• [TASK ITEM]:
Every record below must be copied exactly, with images dropped.

[Records from a dataset]
________________________________________

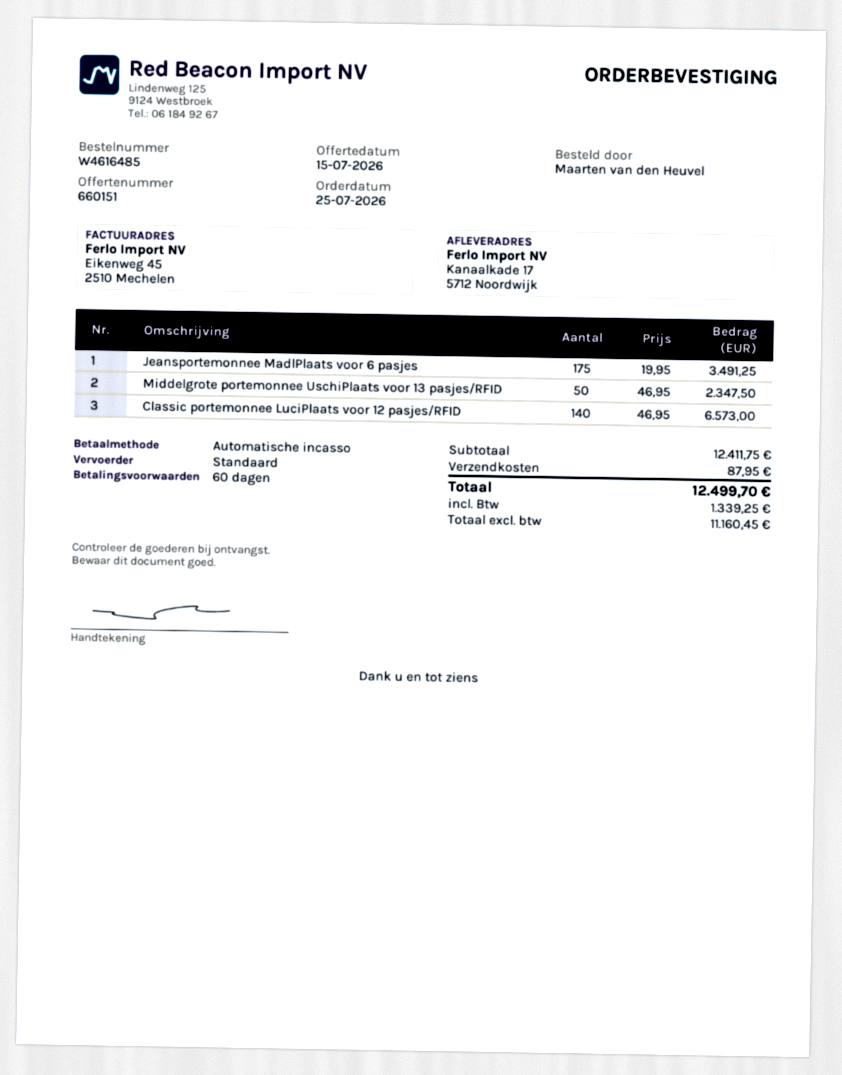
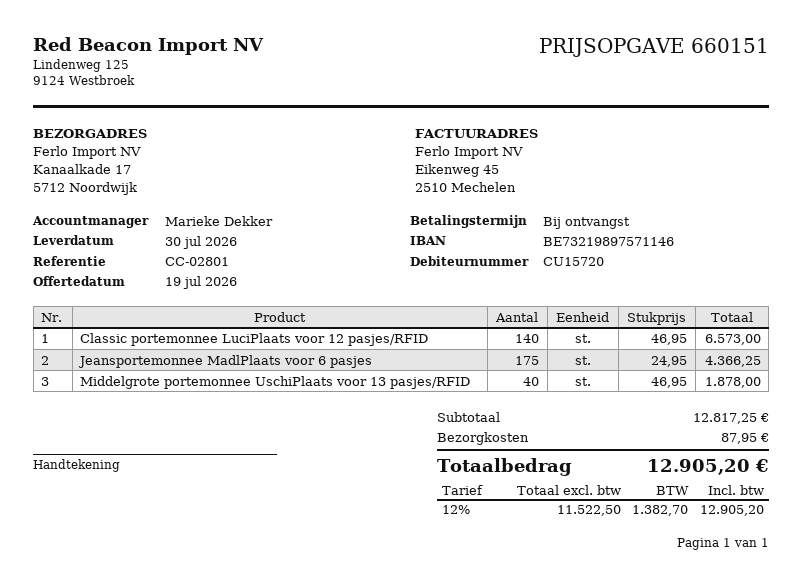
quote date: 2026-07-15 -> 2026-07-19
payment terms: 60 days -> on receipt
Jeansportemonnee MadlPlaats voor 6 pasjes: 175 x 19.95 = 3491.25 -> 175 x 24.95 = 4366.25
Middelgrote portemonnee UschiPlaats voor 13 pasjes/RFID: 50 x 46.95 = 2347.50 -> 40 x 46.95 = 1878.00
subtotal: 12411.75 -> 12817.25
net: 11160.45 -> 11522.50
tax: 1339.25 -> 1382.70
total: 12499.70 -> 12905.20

________________________________________

• [SOLUTION FOR THIS TASK]:
quote date: 2026-07-15 -> 2026-07-19
payment terms: 60 days -> on receipt
Jeansportemonnee MadlPlaats voor 6 pasjes: 175 x 19.95 = 3491.25 -> 175 x 24.95 = 4366.25
Middelgrote portemonnee UschiPlaats voor 13 pasjes/RFID: 50 x 46.95 = 2347.50 -> 40 x 46.95 = 1878.00
subtotal: 12411.75 -> 12817.25
net: 11160.45 -> 11522.50
tax: 1339.25 -> 1382.70
total: 12499.70 -> 12905.20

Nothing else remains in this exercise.